EXERCISE DETAILS - Which lines to output? The line containing "- Eso es todo, ya" and every line after it in the data below, each copied exactly.

Edit tracking data
━━━━━━━━

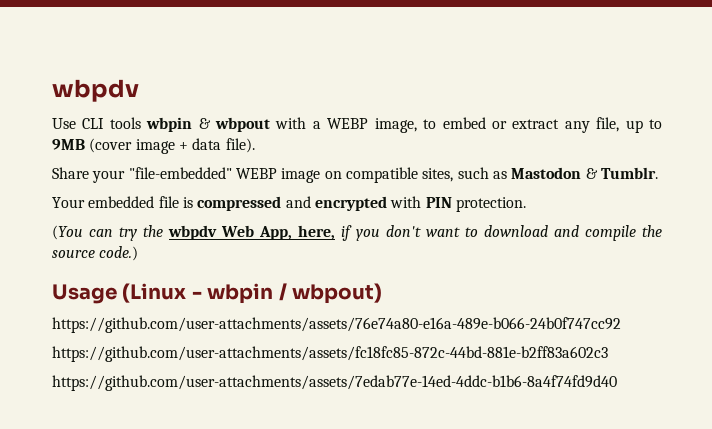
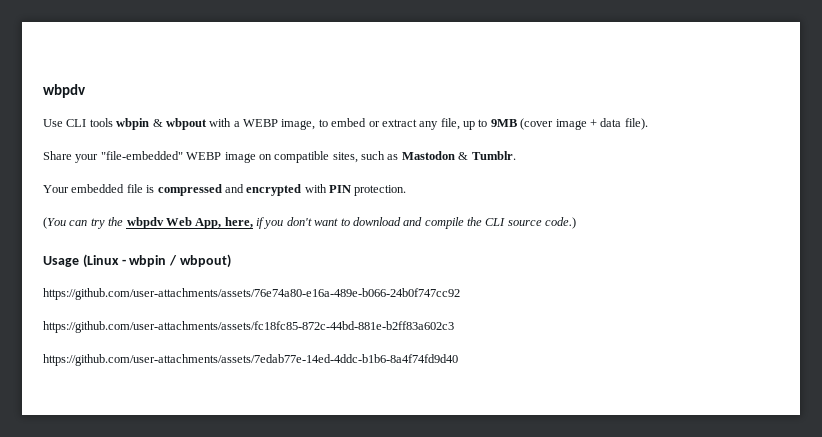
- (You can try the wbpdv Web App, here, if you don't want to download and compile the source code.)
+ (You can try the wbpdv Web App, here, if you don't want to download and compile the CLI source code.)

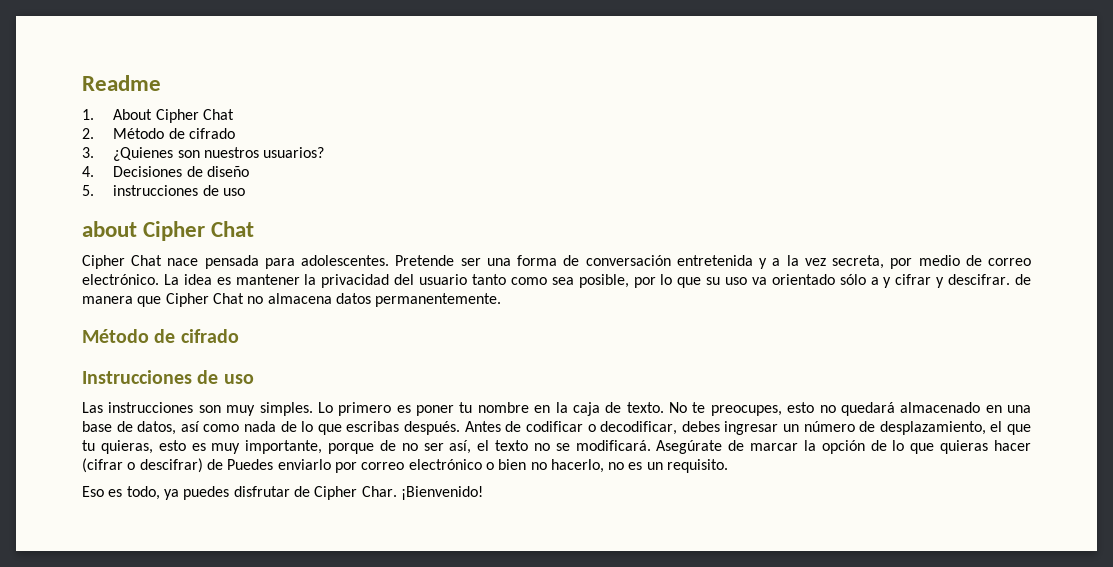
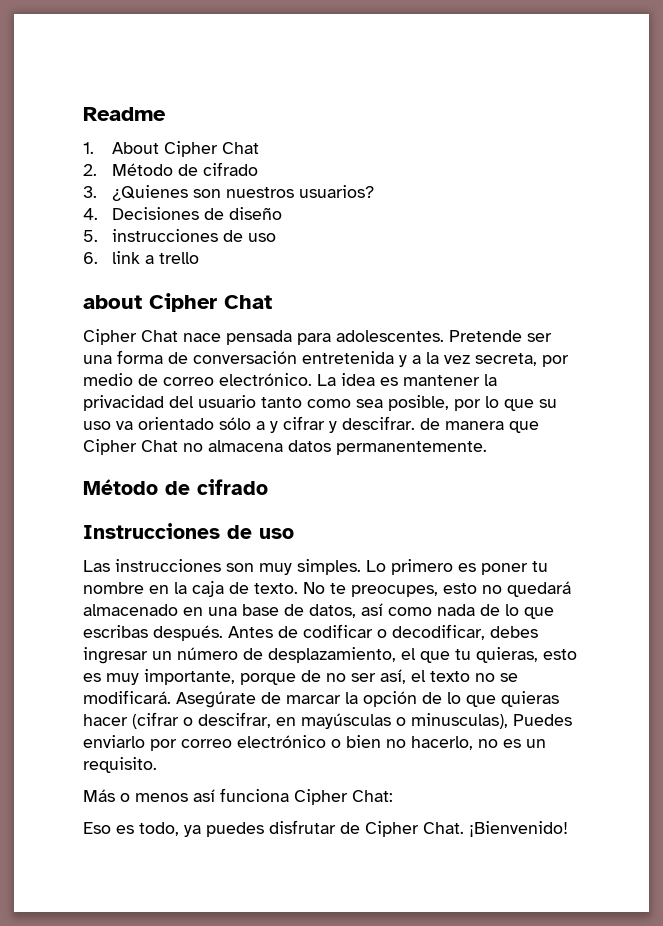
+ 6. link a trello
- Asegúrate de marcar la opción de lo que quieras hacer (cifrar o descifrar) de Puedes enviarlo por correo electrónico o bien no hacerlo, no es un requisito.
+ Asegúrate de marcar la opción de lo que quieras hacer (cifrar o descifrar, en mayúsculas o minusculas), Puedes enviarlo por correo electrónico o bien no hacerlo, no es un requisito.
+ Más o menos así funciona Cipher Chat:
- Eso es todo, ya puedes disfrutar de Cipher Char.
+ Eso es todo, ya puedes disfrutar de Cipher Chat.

━━━━━━━━

TASK SOLUTION -
- Eso es todo, ya puedes disfrutar de Cipher Char.
+ Eso es todo, ya puedes disfrutar de Cipher Chat.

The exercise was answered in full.